I honestly wonder why she bothers investigating at all. It would be much faster to go home and wait and see who tries to kill her.

And Reichs has a tendency to end the book with Brennan telling her love interest all of the things Reichs learned while researching the book but couldn't fit in elsewhere.
posted by PercyByssheShelley at 10:45 PM on December 14, 2011


but I don't think I've seen it in a while because the show is now about babies.

That aspect of the show is basically a terrible, terrible fanfic this season.
posted by elizardbits at 6:22 AM on December 15, 2011 [1 favorite]


That aspect of the show is basically a terrible, terrible fanfic this season.

It's especially awkward given that the previous season was given-over to Angela's pregnancy (and the neutering of Jack Hodgins).
posted by Thorzdad at 7:33 AM on December 15, 2011


What's sad is that Hodgins has probably had the most consistent characterisation of anyone on the show.

Yes, this is a guilty pleasure show, but part of my guilty pleasure is bitching at the tv about it.
posted by jeather at 7:50 AM on December 15, 2011


"You may want to consult IMDB for the rest of Gibbons' episodes. Yes, he comes back, and it's amazing."

I love that the show explicity doesn't say who he is.

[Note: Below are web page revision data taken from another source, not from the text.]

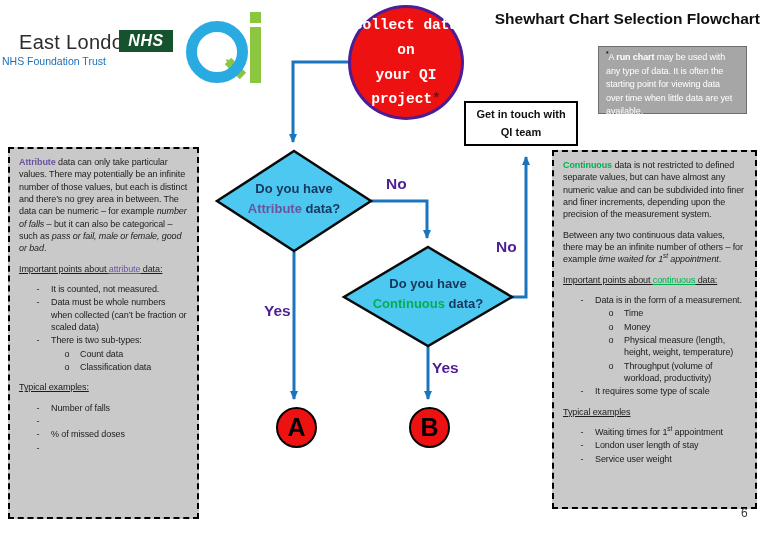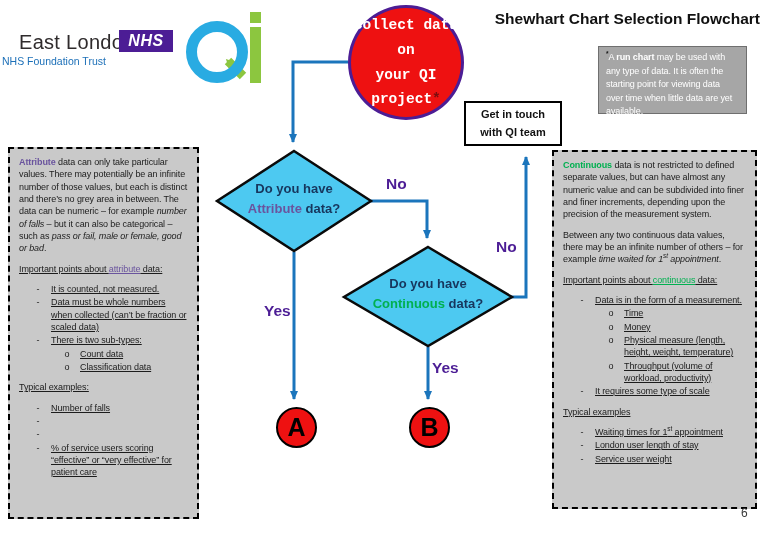--- a/index.html
+++ b/index.html
@@ -10,7 +10,7 @@
 
   
   #trust-name{left:19px;top:31px;font-size:20px;color:#2f2b2c;letter-spacing:.3px;}
-  #nhs-badge{left:119px;top:30px;width:54px;height:22px;background:#4c1d95;color:#fff;
+  #nhs-badge{left:119px;top:30px;width:54px;height:22px;background:#14532d;color:#fff;
              font-weight:bold;font-style:italic;font-size:16px;display:flex;align-items:center;
              justify-content:center;letter-spacing:.5px;}
   #trust-sub{left:2px;top:55px;font-size:10.5px;color:#1d70b8;}

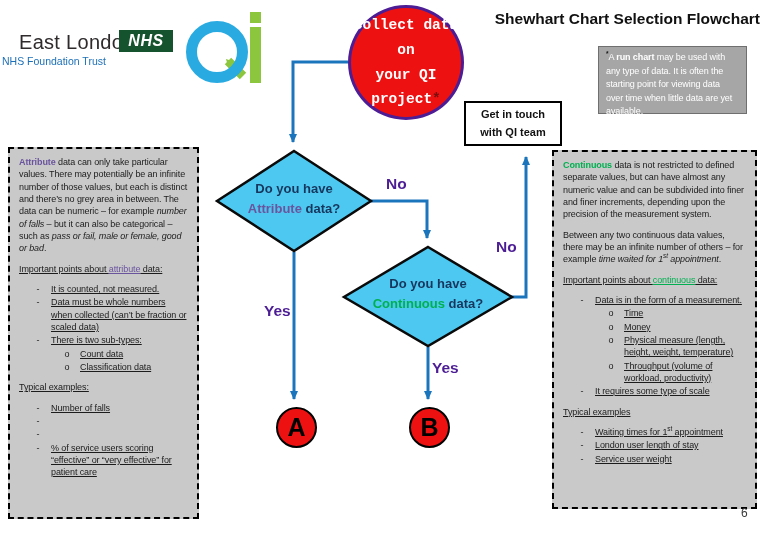--- a/index.html
+++ b/index.html
@@ -30,7 +30,7 @@
          display:flex;flex-direction:column;align-items:center;justify-content:center;
          text-align:center;box-sizing:border-box;font-family:Liberation Mono, monospace;}
   #start .ast{color:#7a0e0e;}
-  #qiteam{left:464px;top:101px;width:98px;height:45px;background:#fff;border:2.5px solid #000;
+  #qiteam{left:464px;top:101px;width:114px;height:45px;background:#fff;border:2.5px solid #000;
           font-weight:bold;font-size:11px;line-height:1.55;color:#111;display:flex;align-items:center;
           justify-content:center;text-align:center;padding:2px 8px;box-sizing:border-box;}
   .dtext{text-align:center;font-size:13px;font-weight:600;color:#17365D;line-height:1.55;}

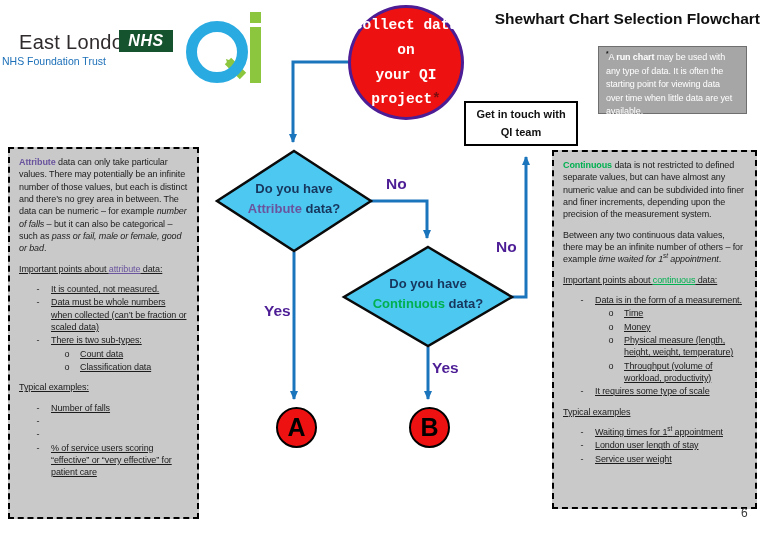--- a/index.html
+++ b/index.html
@@ -57,7 +57,7 @@
   .li{display:flex;margin-bottom:1px;}
   .li .marker{flex:0 0 12px;margin-left:13px;margin-right:7px;text-align:center;}
   .li.sub .marker{margin-left:42px;}
-  .li .li-text{flex:1;text-decoration:underline;}
+  .li .li-text{flex:1;}
 
   
   .b{font-weight:bold;} .i{font-style:italic;} .u{text-decoration:underline;}

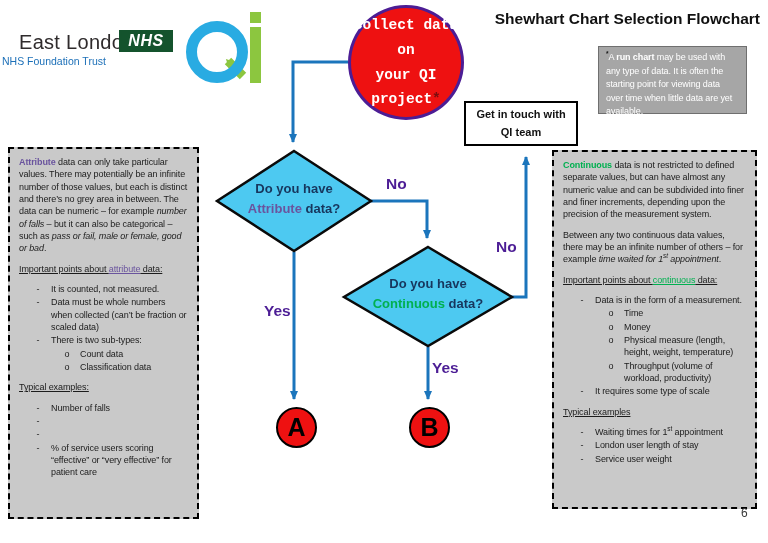--- a/index.html
+++ b/index.html
@@ -162,6 +162,7 @@
         </div>
         <div class="li">
           <span class="marker">-</span>
+          <span class="li-text"><span>% of missed doses</span></span>
         </div>
         <div class="li">
           <span class="marker">-</span>

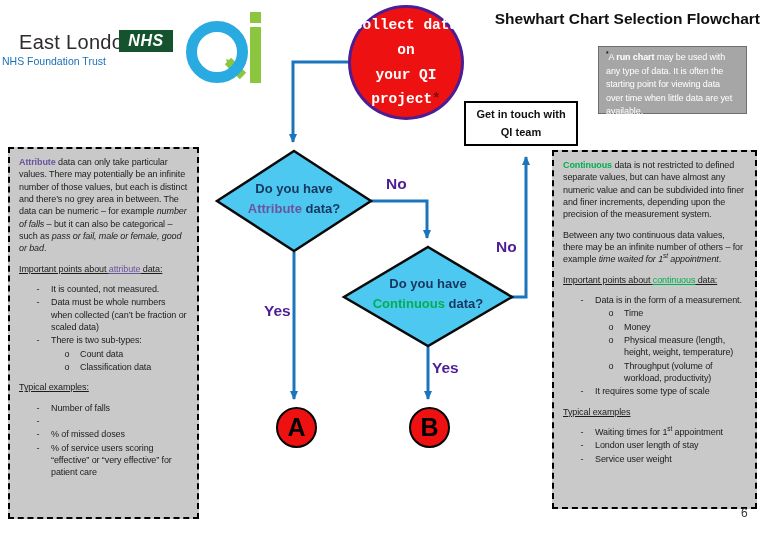--- a/index.html
+++ b/index.html
@@ -166,7 +166,6 @@
         </div>
         <div class="li">
           <span class="marker">-</span>
-          <span class="li-text"><span>% of service users scoring “effective” or “very effective” for patient care</span></span>
         </div>
       </div>
   </div>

device55 writes "In the original books the character of Temperance Brennan is much more well rounded and less of a Symbol Of Pure Scienceā„¢ - I think also she comes across as older and wiser. I don't recall of the books explicitly cite her age - but neither does the TV show."

On the show it would be easy to figure out as they tell us how old Brennen was when her Mom disappeared; how long she was wondering around before getting killed and what year she got killed.